I listened to every question that was asked by all of the reporters. I 
found it very curious. President Obama was adamant. He said his health 
plan, his government takeover, will not add to the deficit in the next 
10 years. He made it as a guarantee, as a promise. He will not add to 
the deficit in the next 10 years. Not one reporter who asked a question 
brought up the independent Congressional Budget Office, the testimony 
by Doug Elmendorf, where he stated unequivocally that we will see 
rising costs and a rising deficit if President Obama's plan goes into 
effect. There was not one question by the reporters. Not one question 
contradicted President Obama's statement.

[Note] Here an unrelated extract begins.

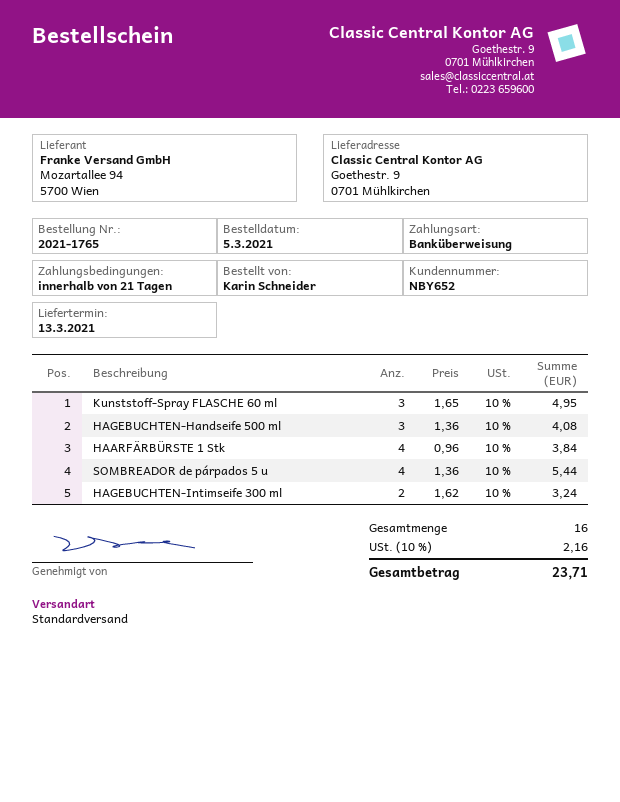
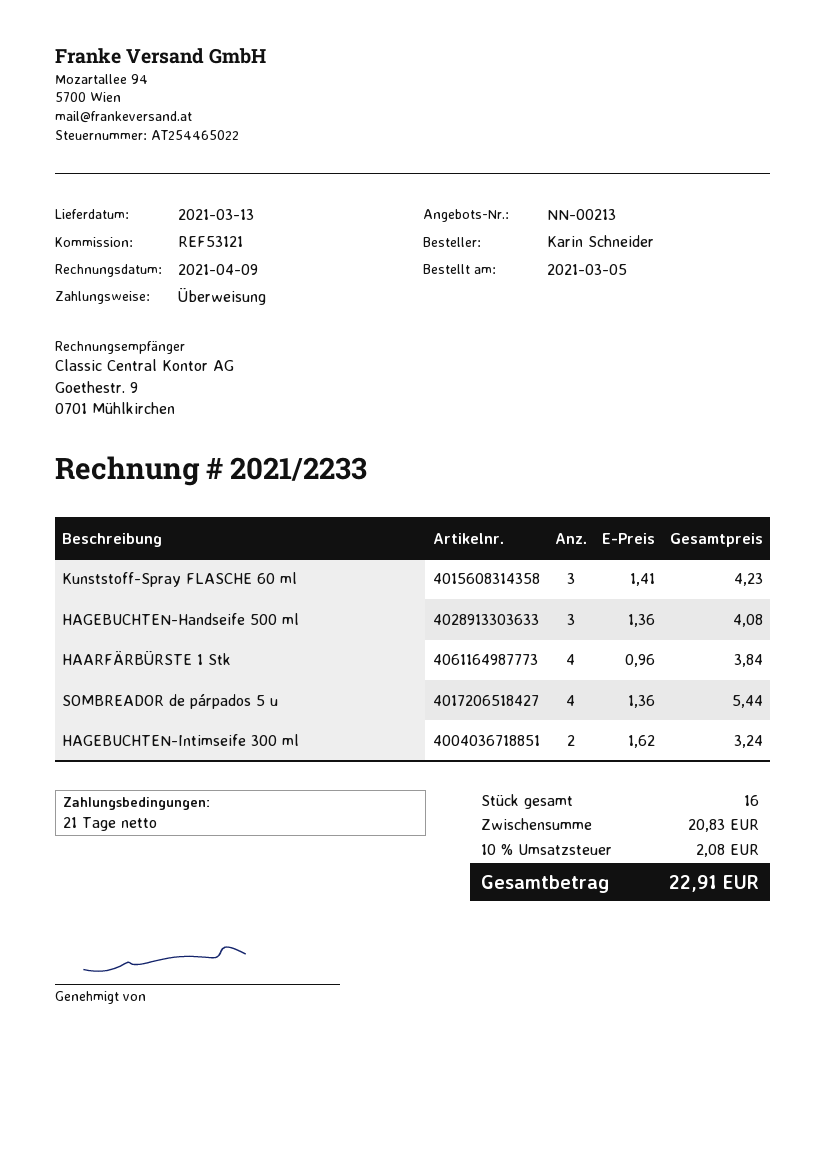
Kunststoff-Spray FLASCHE 60 ml: 3 x 1.65 = 4.95 -> 3 x 1.41 = 4.23
tax: 10% = 2.16 -> 10% = 2.08
total: 23.71 -> 22.91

  The other thing that surprised me was that President Obama has not

[[Page H8580]]

given to the public what every previous President gives out, which is, 
in mid-July, a budget update about where the budget is. Well, guess 
what. President Obama said he's going to delay putting that mid-budget 
assessment out until mid-August when all of the Members of Congress are 
back home, presumably after we take this vote on health care. Is this 
the most transparent Presidency that we've had? That's the claim.
  Mr. BROUN of Georgia. No.
  Mrs. BACHMANN. This is transparent.
  Mr. BROUN of Georgia. No.
  Mrs. BACHMANN. But he doesn't even want us to see the budget numbers. 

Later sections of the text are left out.